* WHAT TO DO
The copy you give must match the records exactly, except that it holds no images.

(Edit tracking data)
..............................

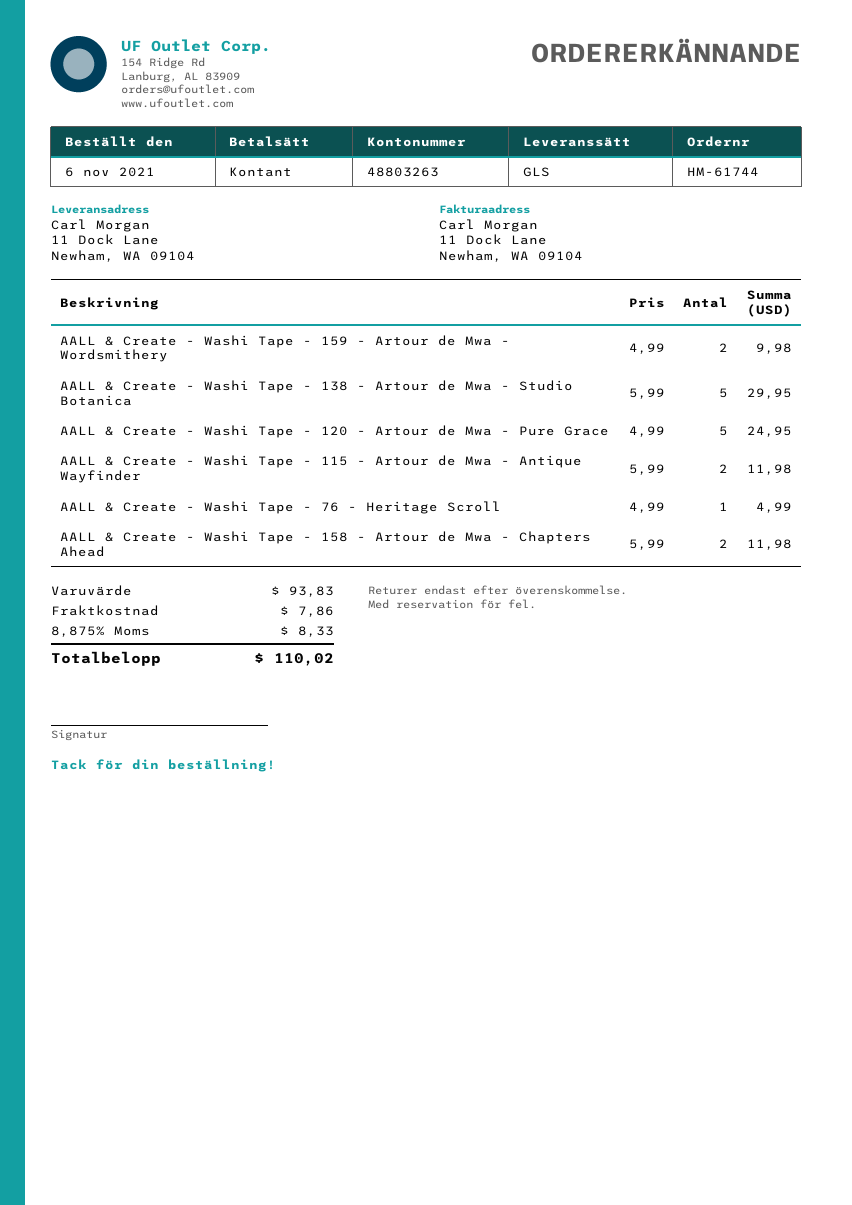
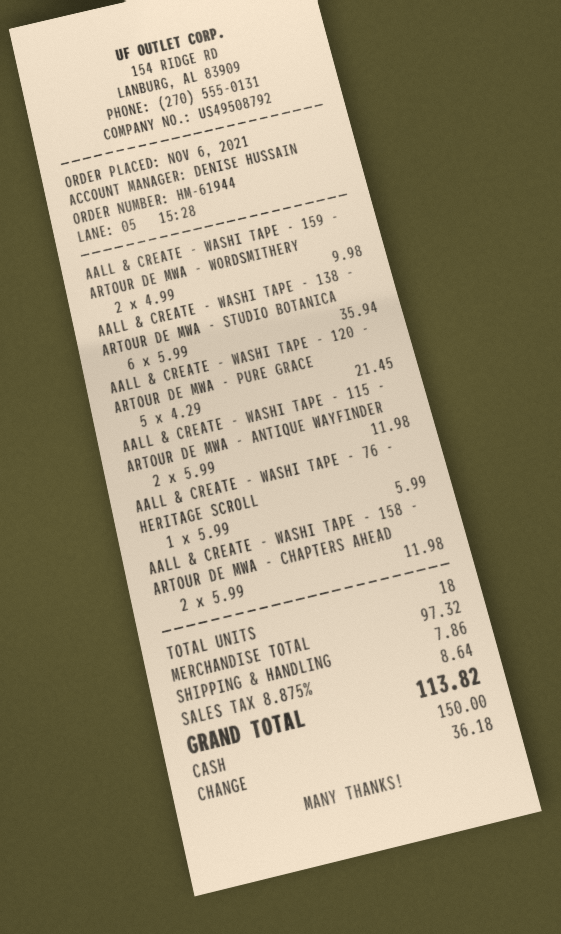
order number: HM-61744 -> HM-61944
AALL & Create - Washi Tape - 138 - Artour de Mwa - Studio Botanica: 5 x 5.99 = 29.95 -> 6 x 5.99 = 35.94
AALL & Create - Washi Tape - 120 - Artour de Mwa - Pure Grace: 5 x 4.99 = 24.95 -> 5 x 4.29 = 21.45
AALL & Create - Washi Tape - 76 - Heritage Scroll: 1 x 4.99 = 4.99 -> 1 x 5.99 = 5.99
subtotal: 93.83 -> 97.32
tax: 8.875% = 8.33 -> 8.875% = 8.64
total: 110.02 -> 113.82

..............................

* ANSWER TO THE PROBLEM
order number: HM-61744 -> HM-61944
AALL & Create - Washi Tape - 138 - Artour de Mwa - Studio Botanica: 5 x 5.99 = 29.95 -> 6 x 5.99 = 35.94
AALL & Create - Washi Tape - 120 - Artour de Mwa - Pure Grace: 5 x 4.99 = 24.95 -> 5 x 4.29 = 21.45
AALL & Create - Washi Tape - 76 - Heritage Scroll: 1 x 4.99 = 4.99 -> 1 x 5.99 = 5.99
subtotal: 93.83 -> 97.32
tax: 8.875% = 8.33 -> 8.875% = 8.64
total: 110.02 -> 113.82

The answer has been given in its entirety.